Im Laufe der nächsten Stunden wurden Postkolonialismus durch Unternehmen und Monopolisierung gestreift, die gesellschaftliche und technologische Situation Indonesiens, über die Veränderung der DNA und neue Spezies nachgedacht, der Walter Benjamin’sche Engel der Geschichte bemüht, über Tanzperformances im Rückgriff auf Tradition der 60er Jahre oder die anstehende Medienkampagne des italienschen Bekleidungsherstellers Benetton gesprochen. Die Versuchsanordnung einer neunstündigen Konversation in Analogie zu Jem Finers „Longplayer“ ist als experimentelles und ästhetisches Format durchaus interessant, in der Ausführung über weite Teile intellektueller und inhaltlicher Leerlauf. Eine Versuchsanordnung, ähnlich einer musikalischen Jamsession, die versuchte, die Gesetze der Kunst auf die Kommunikation zu übertragen.

Das Anschlusspanel „Ideologien und Zukünfte des Internets“ erschöpfte sich ebenfalls stellenweise in Optimismusphrasen und Allgemeinplätzen. Hervorzuheben allerdings sind die Ausführungen Conrad Wolframs, Gründer der Wolfram Research Europe Ltd, der eine neue Form von im Web produzierten Wissens vorstellte. Seine Entwicklung „Wolfram/Alpha“ ist eine intelligente Suchmaschine, die nicht darauf basiert, das Netz lediglich auf Stichworte zu durchsuchen und Treffer anzuzeigen, sondern tatsächlich Antworten auf usergenerierte Fragen zu geben: die Geburt des semantischen Webs.

Digitale Slums

Einen kritischen Kontrapunkt setzt dankenswerterweise Florian Rötzer, Chefredakteur des Online-Magazins Telepolis, der mit seinen Ausführungen die Frage nach Hegemonie und Partizipation in den virtuellen Weiten stellte, auf digitale Slums und Verteilungskämpfe hinweist: „Das Internet ist der Ort, an dem Macht und Eigentum verteidigt werden“. The dark side of the virtual moon. Aber das war eine andere Band.

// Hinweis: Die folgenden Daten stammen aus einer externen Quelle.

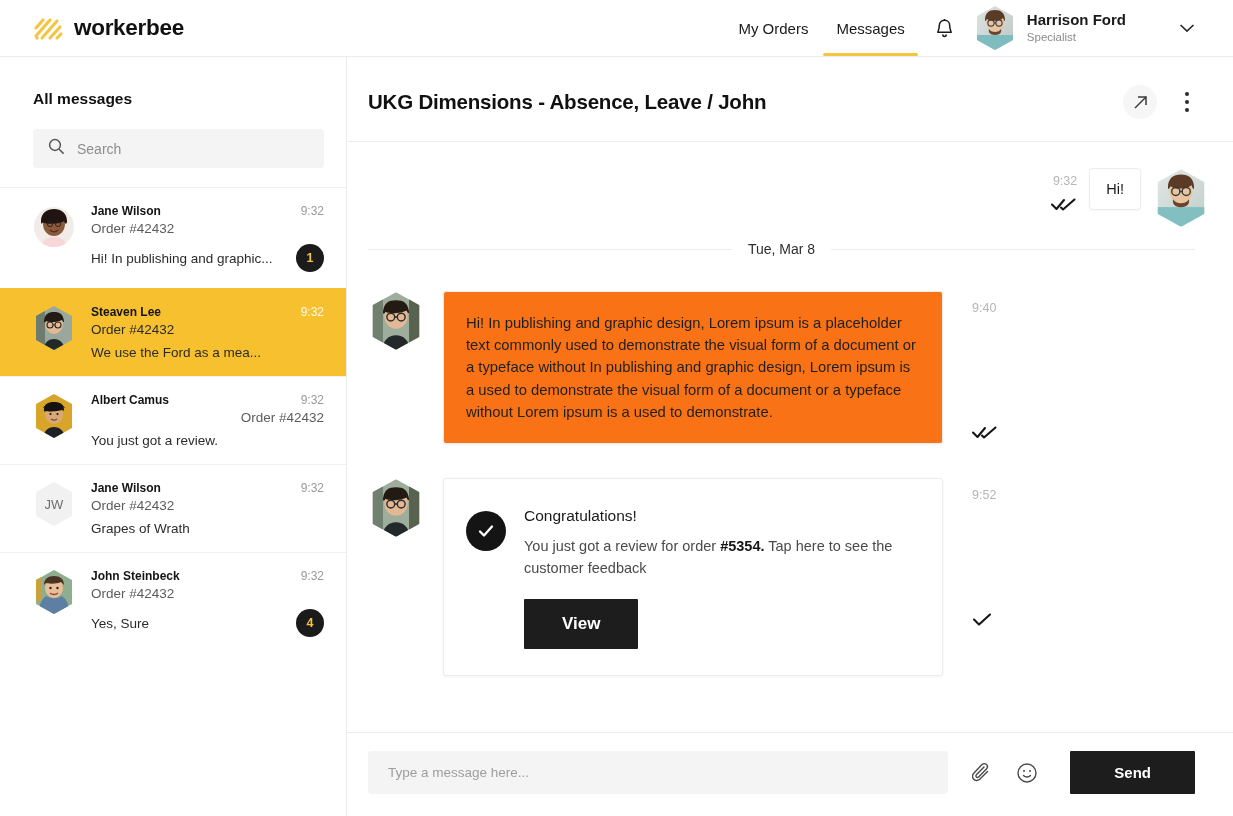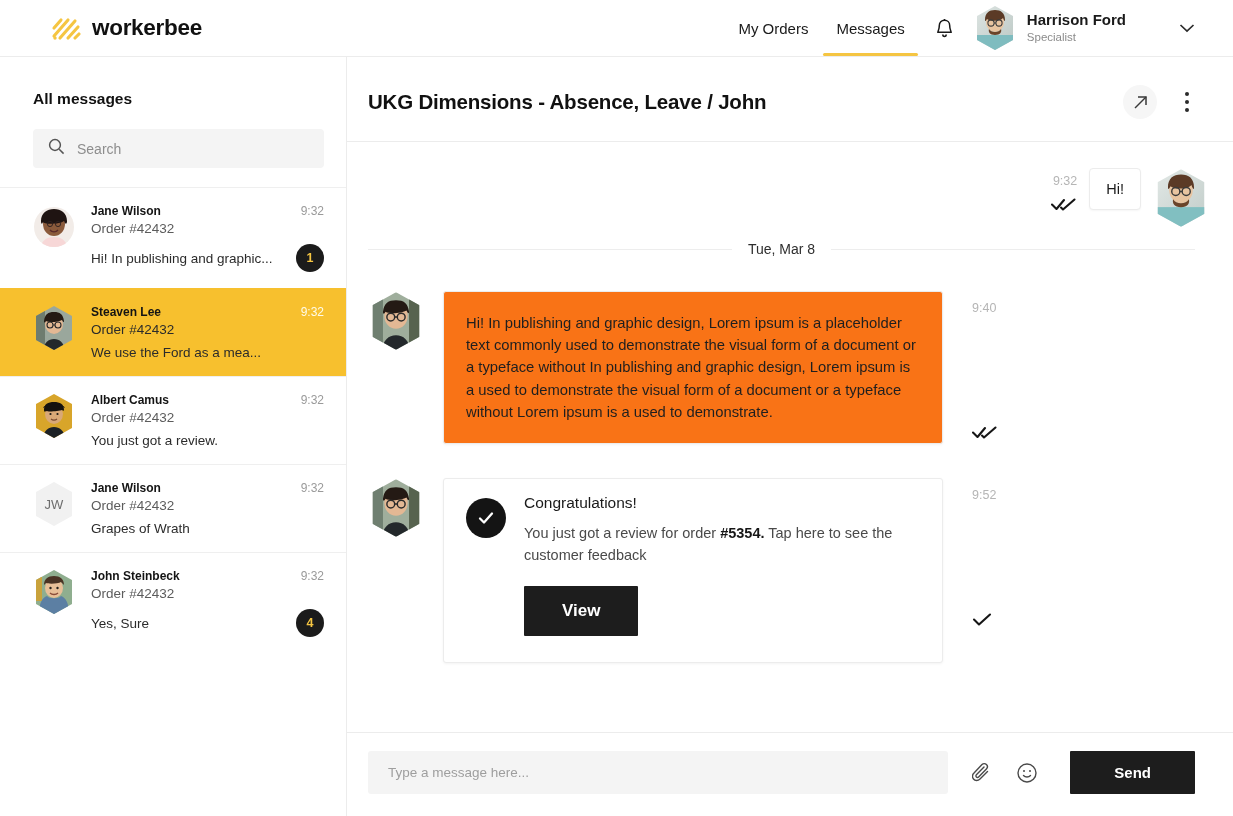"workerbee" .brand { padding-left: 51px -> 33px }
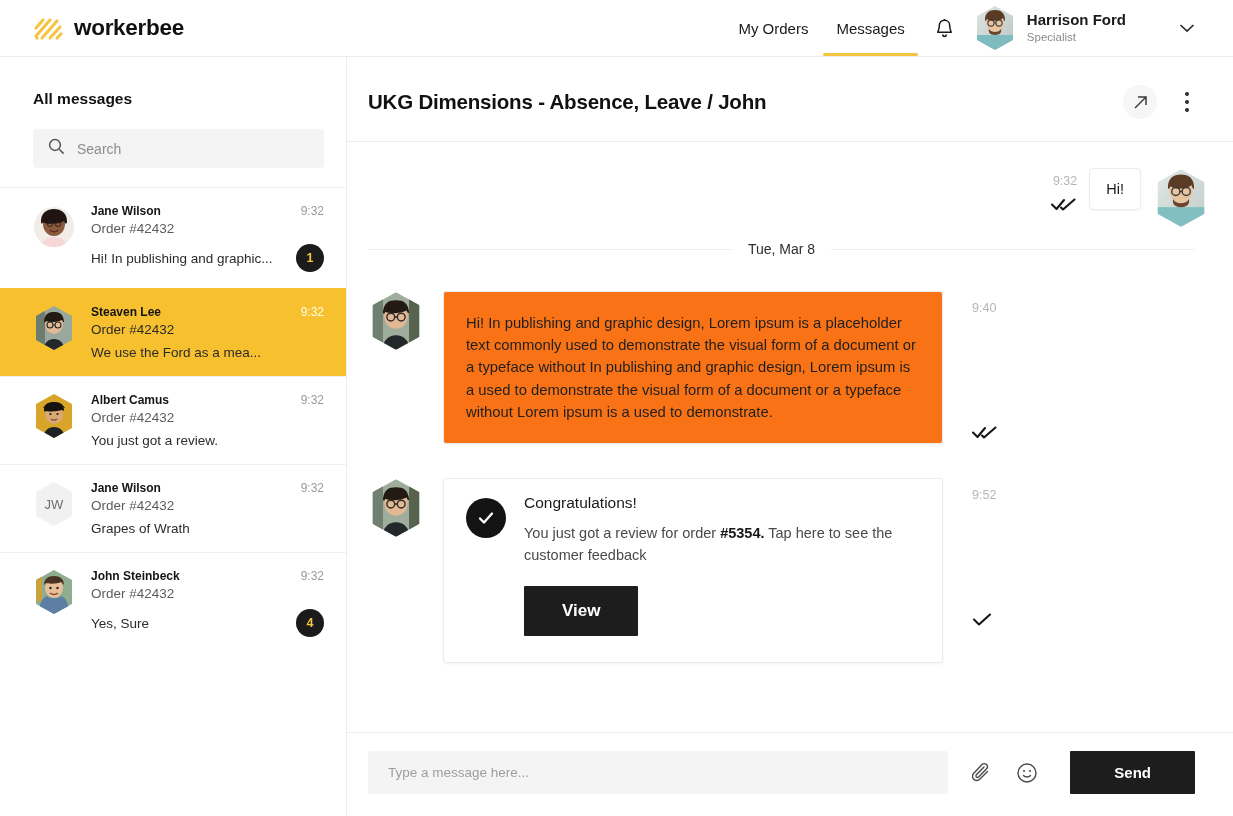"Albert Camus" .conv.selected + .conv { text-align: none -> right }
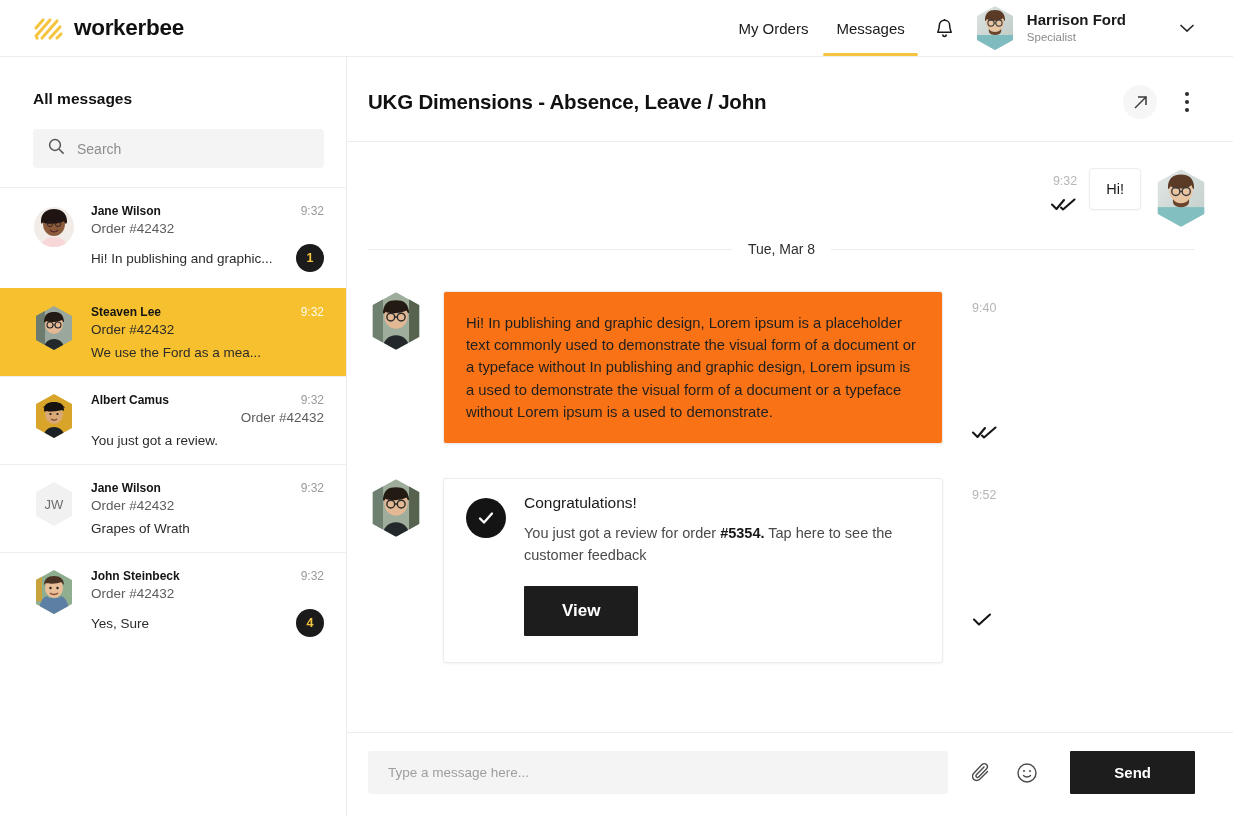"Congratulations!" .card-in { padding: 15px 22px 26px 22px -> 28px 22px 26px 22px }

Die Möglichkeit der Partizipation von Besuchern vermisste man dann auch während der „Long Conversation“. Nachdem dieses Manko Drew Hemment, unter anderem Gründer des FutureEverything-Festivals in Manchester, feststellen musste, verteilte er kurzerhand sein Gingerbread ans Publikum. Gemeinsames Kekseessen als demokratischer Akt – schöne Aussichten.